If we follow Ziliak's and McCloskey's advice to ignore statistical significance and focus instead purely on subject-matter (i.e., in this case, gastronomical) significance, then the two cases are indistinguishable, because in both cases the data indicates that 75% of subjects prefer Percy-Cola, which in subject-matter terms is quite a substantial deviation from the 50% we would expect in case neither of the liquids tasted any better than the other. Still, there is good reason to be more convinced of the superiority of Percy-Cola in case (b) than in case (a). The core reason for this is that under the null hypothesis that both drinks taste equally good (or bad), the probability of getting an outcome at least as favorable to Percy-Cola as the one we actually got turns out to be 5/16 ≈ 0.31 in case (a), while in case (b) the probability turns out to be about 6.7⋅10
-59. These numbers (0.31 and 6.7⋅10
-59, respectively) are precisely what is known in the theory of significance testing as the p-values for rejecting the null hypothesis. 0.31 is a really lousy p-value, meaning that in view of the data in (a) it is still fully plausible to suppose that the drinks are equally good (or even that Crazy-Cola is a bit better). On the other hand, 6.7⋅10
-59 is an extremely good p-value, so in case (b) we may safely conclude that Percy-Cola really does taste better (in the sense of being preferred by a majority of the population from which subjects have been sampled). In other words, case (b) exhibits much better statistical significance than case (a).
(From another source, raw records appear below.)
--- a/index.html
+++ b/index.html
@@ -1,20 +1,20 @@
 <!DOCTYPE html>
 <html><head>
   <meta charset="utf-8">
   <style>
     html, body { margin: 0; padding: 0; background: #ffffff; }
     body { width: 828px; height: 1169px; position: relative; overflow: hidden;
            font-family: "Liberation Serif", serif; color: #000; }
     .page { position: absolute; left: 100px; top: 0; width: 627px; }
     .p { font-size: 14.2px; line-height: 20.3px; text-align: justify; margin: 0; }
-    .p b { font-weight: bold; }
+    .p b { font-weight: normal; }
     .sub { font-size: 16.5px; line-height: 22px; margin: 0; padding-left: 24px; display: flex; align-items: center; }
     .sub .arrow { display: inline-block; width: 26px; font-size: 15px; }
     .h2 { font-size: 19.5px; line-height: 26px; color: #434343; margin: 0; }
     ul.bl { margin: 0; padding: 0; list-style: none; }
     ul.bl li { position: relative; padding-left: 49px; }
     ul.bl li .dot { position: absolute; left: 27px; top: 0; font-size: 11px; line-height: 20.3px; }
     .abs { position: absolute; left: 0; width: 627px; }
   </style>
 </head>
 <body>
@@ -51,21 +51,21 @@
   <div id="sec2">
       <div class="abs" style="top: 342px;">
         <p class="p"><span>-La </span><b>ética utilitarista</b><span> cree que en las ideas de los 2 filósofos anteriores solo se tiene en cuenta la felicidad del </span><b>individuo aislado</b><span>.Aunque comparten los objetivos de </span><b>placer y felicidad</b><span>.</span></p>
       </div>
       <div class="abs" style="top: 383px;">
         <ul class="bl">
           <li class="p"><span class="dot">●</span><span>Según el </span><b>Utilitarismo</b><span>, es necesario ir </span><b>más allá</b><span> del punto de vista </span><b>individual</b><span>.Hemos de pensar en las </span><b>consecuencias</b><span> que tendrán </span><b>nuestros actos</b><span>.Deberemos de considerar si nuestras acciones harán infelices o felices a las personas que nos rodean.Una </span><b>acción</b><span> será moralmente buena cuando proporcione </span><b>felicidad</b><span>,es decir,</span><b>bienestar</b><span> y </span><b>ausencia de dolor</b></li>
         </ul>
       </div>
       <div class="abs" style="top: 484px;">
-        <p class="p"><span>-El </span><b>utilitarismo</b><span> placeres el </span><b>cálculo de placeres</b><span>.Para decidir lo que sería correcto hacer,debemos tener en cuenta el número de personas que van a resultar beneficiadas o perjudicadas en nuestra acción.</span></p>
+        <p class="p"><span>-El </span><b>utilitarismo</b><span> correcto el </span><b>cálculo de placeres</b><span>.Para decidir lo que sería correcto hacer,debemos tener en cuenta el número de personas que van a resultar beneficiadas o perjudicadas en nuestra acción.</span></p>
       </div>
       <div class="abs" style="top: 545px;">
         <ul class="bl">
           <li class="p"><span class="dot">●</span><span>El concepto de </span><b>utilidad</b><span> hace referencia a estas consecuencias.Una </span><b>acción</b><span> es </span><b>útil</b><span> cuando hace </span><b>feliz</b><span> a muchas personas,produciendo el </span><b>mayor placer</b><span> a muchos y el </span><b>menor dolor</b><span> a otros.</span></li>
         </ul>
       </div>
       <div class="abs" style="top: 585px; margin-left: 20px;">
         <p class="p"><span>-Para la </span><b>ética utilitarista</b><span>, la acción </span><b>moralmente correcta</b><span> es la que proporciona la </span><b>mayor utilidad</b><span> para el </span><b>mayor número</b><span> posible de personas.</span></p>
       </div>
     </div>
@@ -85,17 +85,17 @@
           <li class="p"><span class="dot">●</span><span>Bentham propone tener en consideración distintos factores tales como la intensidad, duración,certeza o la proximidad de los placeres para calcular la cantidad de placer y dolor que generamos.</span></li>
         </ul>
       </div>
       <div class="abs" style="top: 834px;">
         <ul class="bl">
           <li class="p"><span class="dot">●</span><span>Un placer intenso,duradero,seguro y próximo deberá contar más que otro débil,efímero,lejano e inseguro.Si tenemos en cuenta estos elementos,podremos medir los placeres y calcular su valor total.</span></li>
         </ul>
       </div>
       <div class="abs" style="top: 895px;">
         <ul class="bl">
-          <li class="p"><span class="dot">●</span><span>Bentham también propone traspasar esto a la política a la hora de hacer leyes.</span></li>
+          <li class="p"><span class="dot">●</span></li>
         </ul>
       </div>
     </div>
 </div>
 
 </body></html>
Statistical significance is a useful way of quantifying how convinced we should be that an observed effect is real and not just a statistical fluctuation. Ziliak and McCloskey argue at length in their book that statistical significance has often been misused in many fields, and in this they are right. But they are wrong when they suggest that the concept is worthless and should be discarded.
Edit, March 4, 2015: Somewhat belatedly, and thanks to the kind remark by Mark Dehaven in the comments section below, I have realized that my sentence "Statistical significance is a useful way of quantifying how convinced we should be that an observed effect is real and not just a statistical fluctuation" in the last paragraph does not accurately reflect my view - neither my view now, nor the one I had two years ago. It is hard for me to understand now how I could have written such a thing, but my best guess is that it must have been written in a haste. Statistical significance and p-values do not quantify "how convinced we should be", because there may be so much else, beyond the data set presently at hand, that ought to influence how convinced or not we should be. Instead of the unfortunate sentence, I'd prefer to say that "Statistical significance and p-values provide, as a first approximation, an indication of how strongly the data set in itself constitutes evidence against the null hypothesis (provided the various implicit and explicit model assumptions correctly represent reality)".